Governor Mark Dayton is asking state lawmakers for $10 million to help fix Minnesota's glitch-ridden license plate computer system.
He made the request to state legislators at the start of the 2018 legislative session, as part of a $43 million dollar request to have the system working properly by fall of 2019.
Since its rollout in July of last year, the $93 million computer system for license plates, and vehicle tabs - known as MNLARS - has had several issues.
At one point, problems with the system created a backlog of 380,000 vehicle titles.
Meanwhile, the leader overseeing the MNLARS project is touring the state to hear from the system's users.
Gov. Dayton asked Dana Bailey to join Minnesota IT Services three months ago as executive director of the MNLARS project. According to Bailey, she has driven 1,600 miles across Minnesota "to meet with deputy registrars, auto dealers, credit unions, lenders, auctioneers, and other Minnesotans."
Bailey says she has been able to gain firsthand perspective on the problems created by the faulty system, and believes progress is already being made.

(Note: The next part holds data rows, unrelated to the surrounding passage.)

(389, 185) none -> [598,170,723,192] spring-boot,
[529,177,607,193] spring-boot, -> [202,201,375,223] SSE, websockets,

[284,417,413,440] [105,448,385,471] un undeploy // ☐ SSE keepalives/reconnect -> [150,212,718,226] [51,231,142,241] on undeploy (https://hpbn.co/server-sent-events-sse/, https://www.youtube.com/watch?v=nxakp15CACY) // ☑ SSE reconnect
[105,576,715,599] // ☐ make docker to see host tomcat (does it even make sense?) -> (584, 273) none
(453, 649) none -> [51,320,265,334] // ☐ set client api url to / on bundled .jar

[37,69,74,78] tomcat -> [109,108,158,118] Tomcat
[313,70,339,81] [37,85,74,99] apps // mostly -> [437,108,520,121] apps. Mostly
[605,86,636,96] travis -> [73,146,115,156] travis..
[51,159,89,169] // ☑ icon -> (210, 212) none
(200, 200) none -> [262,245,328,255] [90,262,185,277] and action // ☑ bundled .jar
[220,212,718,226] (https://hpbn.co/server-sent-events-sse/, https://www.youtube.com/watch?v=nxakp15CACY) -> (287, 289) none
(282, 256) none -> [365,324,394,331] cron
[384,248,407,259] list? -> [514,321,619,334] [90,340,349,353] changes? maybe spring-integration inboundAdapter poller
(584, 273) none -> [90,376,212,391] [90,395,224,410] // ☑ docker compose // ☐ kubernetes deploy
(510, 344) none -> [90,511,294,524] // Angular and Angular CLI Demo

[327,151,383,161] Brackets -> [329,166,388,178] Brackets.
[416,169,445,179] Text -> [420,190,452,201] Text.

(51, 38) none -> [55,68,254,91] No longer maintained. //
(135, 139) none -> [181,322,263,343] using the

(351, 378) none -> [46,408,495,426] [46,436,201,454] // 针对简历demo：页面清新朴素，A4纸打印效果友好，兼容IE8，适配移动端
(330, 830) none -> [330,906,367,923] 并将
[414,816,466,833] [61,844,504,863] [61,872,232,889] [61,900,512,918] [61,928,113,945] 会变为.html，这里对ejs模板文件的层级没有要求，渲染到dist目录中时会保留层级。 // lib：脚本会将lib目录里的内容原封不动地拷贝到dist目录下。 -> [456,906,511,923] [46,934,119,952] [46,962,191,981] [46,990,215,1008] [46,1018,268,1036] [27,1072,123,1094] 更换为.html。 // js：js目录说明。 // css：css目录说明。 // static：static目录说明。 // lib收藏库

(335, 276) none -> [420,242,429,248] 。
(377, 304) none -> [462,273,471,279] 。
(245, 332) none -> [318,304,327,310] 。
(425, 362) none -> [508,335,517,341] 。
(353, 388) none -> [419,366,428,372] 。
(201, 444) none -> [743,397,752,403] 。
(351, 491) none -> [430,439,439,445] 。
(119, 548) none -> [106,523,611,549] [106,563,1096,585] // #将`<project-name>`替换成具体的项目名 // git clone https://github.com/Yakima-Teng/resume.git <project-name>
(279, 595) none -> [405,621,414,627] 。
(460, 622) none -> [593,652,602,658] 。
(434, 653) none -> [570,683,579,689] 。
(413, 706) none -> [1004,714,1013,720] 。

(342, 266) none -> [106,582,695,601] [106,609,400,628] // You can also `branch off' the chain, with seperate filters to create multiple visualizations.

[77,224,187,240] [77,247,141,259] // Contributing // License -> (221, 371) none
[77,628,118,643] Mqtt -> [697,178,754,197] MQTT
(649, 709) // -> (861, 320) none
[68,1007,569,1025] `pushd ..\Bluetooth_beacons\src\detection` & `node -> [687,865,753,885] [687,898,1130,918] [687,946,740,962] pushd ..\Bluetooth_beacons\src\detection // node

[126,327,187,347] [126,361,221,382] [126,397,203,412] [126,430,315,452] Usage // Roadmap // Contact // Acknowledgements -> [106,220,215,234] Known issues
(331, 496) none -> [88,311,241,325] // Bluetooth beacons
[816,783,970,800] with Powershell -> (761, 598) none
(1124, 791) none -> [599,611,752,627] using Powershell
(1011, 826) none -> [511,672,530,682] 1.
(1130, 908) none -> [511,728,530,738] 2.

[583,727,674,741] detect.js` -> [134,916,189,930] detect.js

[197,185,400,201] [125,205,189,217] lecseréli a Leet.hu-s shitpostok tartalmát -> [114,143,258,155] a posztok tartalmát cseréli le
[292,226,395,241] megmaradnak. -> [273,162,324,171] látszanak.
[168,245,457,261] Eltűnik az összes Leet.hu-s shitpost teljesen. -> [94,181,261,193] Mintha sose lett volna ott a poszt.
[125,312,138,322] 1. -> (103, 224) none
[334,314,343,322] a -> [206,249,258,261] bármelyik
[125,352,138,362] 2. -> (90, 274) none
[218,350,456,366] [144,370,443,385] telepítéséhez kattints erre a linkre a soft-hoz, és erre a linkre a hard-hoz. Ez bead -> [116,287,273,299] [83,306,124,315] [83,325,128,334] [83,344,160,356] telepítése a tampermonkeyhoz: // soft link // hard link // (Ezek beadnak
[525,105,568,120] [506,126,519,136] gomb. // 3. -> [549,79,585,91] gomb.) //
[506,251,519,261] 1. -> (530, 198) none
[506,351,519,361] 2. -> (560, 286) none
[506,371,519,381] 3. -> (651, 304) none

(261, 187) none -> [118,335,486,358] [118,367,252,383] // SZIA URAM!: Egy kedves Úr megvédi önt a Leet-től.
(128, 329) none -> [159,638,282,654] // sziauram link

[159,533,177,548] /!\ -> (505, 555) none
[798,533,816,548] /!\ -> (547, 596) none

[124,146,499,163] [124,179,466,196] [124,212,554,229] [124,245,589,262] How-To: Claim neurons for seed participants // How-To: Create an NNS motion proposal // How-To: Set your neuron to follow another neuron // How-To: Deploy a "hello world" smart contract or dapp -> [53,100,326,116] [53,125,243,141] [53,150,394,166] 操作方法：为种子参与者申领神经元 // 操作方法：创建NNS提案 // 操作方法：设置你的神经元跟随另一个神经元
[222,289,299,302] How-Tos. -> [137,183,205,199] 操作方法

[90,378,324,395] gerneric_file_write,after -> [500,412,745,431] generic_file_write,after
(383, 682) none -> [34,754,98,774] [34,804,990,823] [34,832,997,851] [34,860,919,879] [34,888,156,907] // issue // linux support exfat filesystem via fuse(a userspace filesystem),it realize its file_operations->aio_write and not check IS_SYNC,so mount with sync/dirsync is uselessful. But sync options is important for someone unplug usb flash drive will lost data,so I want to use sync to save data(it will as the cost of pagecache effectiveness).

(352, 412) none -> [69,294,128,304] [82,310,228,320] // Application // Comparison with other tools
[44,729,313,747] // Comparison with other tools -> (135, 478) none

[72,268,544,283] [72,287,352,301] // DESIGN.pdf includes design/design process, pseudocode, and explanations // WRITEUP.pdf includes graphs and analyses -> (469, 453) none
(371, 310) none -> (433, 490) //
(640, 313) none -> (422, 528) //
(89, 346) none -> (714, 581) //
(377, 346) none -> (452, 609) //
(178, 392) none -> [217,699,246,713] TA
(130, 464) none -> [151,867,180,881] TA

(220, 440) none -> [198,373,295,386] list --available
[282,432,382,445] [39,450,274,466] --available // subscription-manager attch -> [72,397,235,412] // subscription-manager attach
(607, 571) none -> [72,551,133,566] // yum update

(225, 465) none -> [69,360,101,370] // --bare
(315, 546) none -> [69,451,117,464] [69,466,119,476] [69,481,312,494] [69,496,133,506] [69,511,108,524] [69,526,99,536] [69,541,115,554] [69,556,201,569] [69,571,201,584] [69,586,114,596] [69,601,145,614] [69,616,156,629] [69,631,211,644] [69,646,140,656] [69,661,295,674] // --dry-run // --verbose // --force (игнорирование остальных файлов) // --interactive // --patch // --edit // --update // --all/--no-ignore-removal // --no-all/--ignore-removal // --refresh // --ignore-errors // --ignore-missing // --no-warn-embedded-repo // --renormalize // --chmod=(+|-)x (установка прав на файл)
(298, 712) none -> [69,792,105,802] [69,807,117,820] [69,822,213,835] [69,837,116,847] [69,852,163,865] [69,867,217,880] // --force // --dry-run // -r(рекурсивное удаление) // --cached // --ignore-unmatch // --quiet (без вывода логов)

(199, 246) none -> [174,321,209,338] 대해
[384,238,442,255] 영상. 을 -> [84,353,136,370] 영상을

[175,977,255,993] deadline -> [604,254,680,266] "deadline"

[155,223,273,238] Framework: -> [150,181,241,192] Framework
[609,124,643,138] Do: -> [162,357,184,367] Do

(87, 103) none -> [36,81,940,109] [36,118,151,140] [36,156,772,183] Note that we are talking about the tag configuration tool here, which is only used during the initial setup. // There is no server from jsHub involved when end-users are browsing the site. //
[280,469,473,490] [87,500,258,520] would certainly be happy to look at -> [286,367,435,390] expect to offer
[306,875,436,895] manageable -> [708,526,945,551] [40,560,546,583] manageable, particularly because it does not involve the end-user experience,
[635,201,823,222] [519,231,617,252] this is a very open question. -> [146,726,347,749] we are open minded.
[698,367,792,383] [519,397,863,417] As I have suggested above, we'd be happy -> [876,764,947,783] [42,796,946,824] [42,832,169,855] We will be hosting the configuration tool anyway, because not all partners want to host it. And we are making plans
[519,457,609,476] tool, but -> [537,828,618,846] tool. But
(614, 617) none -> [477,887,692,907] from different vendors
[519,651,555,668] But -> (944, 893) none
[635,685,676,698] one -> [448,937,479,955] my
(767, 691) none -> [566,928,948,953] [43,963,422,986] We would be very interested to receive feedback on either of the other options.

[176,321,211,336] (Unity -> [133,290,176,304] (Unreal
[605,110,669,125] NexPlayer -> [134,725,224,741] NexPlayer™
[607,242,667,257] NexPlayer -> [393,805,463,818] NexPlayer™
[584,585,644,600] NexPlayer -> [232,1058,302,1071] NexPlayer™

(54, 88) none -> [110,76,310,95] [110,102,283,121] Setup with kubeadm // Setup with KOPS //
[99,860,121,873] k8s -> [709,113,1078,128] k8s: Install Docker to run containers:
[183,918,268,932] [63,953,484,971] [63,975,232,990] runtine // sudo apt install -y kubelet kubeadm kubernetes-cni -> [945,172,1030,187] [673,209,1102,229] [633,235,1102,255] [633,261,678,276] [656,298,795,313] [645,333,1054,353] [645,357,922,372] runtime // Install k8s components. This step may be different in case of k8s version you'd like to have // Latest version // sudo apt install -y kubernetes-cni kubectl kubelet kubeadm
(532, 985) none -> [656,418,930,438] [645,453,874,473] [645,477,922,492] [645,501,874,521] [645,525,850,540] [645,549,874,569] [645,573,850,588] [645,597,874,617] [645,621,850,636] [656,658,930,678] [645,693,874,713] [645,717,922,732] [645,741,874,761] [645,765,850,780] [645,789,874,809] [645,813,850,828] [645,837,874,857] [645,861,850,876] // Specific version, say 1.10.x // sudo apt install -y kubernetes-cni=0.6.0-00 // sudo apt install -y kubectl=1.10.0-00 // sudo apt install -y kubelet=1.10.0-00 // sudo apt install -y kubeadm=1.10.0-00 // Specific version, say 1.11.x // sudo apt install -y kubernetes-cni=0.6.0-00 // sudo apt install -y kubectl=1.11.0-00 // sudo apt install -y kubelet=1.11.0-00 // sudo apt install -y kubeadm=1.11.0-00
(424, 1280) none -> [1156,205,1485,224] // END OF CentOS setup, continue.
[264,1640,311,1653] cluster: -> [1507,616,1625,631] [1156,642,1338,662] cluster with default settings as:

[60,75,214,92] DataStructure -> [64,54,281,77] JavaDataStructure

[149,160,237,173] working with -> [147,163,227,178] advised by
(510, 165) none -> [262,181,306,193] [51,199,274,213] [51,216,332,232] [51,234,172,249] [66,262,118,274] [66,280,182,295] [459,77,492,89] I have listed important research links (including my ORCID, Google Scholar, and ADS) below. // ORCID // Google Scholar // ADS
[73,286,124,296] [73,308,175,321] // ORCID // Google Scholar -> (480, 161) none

"MNLARS is a system that has been flawed since its rollout in 2017. However, since July of 2017 it has also processed over 4 million transactions for the state of Minnesota," says Bailey. "It definitely has problems, and we know we have a lot of work to do, but it also has a good foundation to work from."
Approval is needed from both the Minnesota House and Senate before any additional funding can be spent on fixing MNLARS.